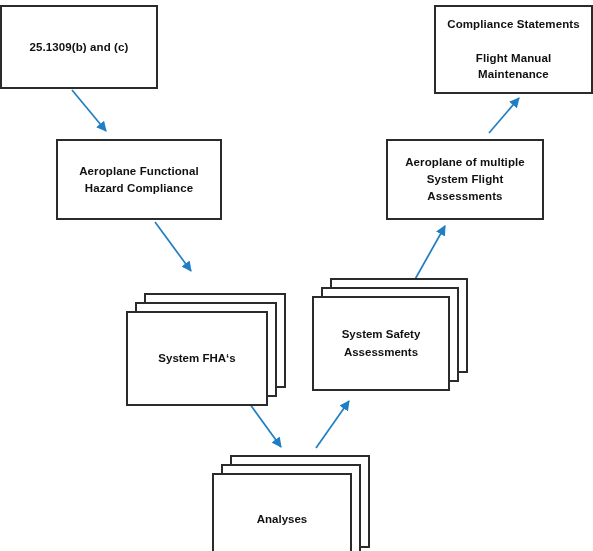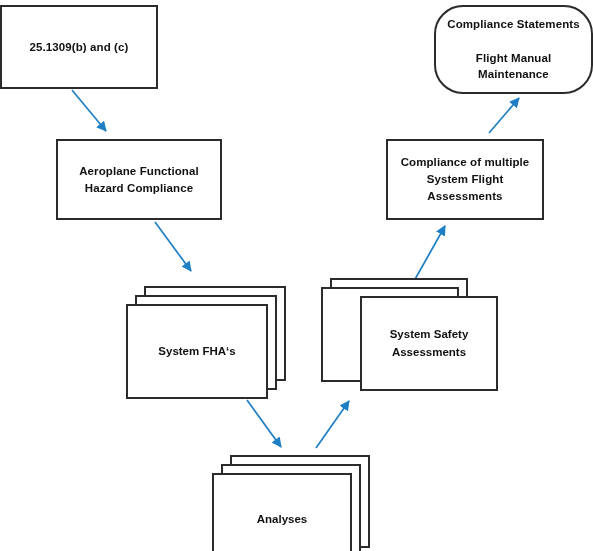--- a/index.html
+++ b/index.html
@@ -95,7 +95,7 @@
     <div class="label">25.1309(b) and (c)</div>
   </div>
 
-  <div class="box" style="left:434px; top:5px; width:159px; height:89px;border-radius:29px;">
+  <div class="box" style="left:434px; top:5px; width:159px; height:89px;">
     <div class="label">
       <span>Compliance Statements</span><br>
       <br>

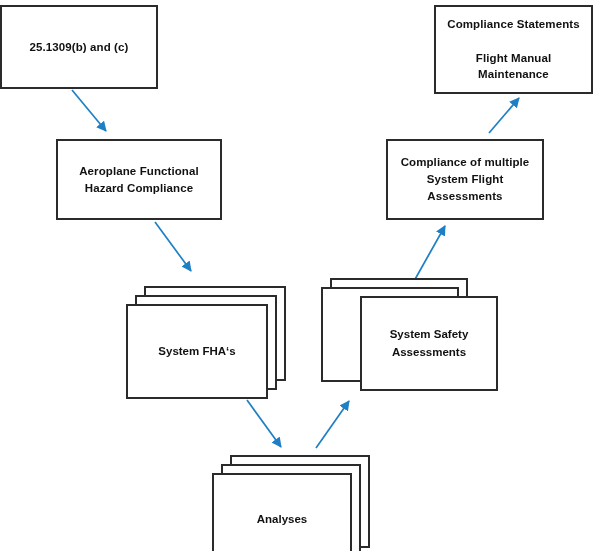--- a/index.html
+++ b/index.html
@@ -112,7 +112,7 @@
 
   <div class="box" style="left:386px; top:139px; width:158px; height:81px;">
     <div class="label">
-      <span>Compliance of multiple</span><br>
+      <span>Aeroplane of multiple</span><br>
       <span>System Flight Assessments</span>
     </div>
   </div>

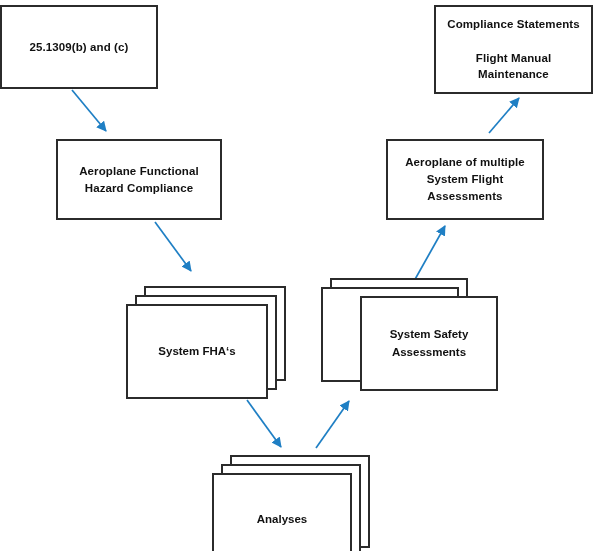--- a/index.html
+++ b/index.html
@@ -128,7 +128,7 @@
   <div class="stack" style="left:312px; top:278px; width:156px; height:113px;">
     <div class="sheet back2" style="left:18px; top:0px; width:138px; height:95px;"></div>
     <div class="sheet back1" style="left:9px; top:9px; width:138px; height:95px;"></div>
-    <div class="sheet front" style="left:0px; top:18px; width:138px; height:95px;margin-left:48px;">
+    <div class="sheet front" style="left:0px; top:18px; width:138px; height:95px;">
       <div class="label">
         <span>System Safety</span><br>
         <span>Assessments</span>

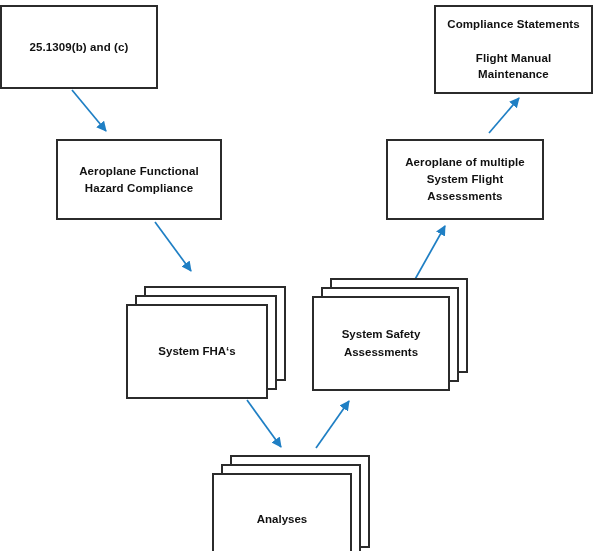--- a/index.html
+++ b/index.html
@@ -117,7 +117,7 @@
     </div>
   </div>
 
-  <div class="stack" style="left:126px; top:286px; width:160px; height:113px;">
+  <div class="stack" style="left:126px; top:293px; width:160px; height:113px;">
     <div class="sheet back2" style="left:18px; top:0px; width:142px; height:95px;"></div>
     <div class="sheet back1" style="left:9px; top:9px; width:142px; height:95px;"></div>
     <div class="sheet front" style="left:0px; top:18px; width:142px; height:95px;">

--

◆ WHAT YOU NEED TO DO ◆
Return solely the count of lines in the data above in which the word "System" occurs.

◆ ANSWER SECTION ◆
2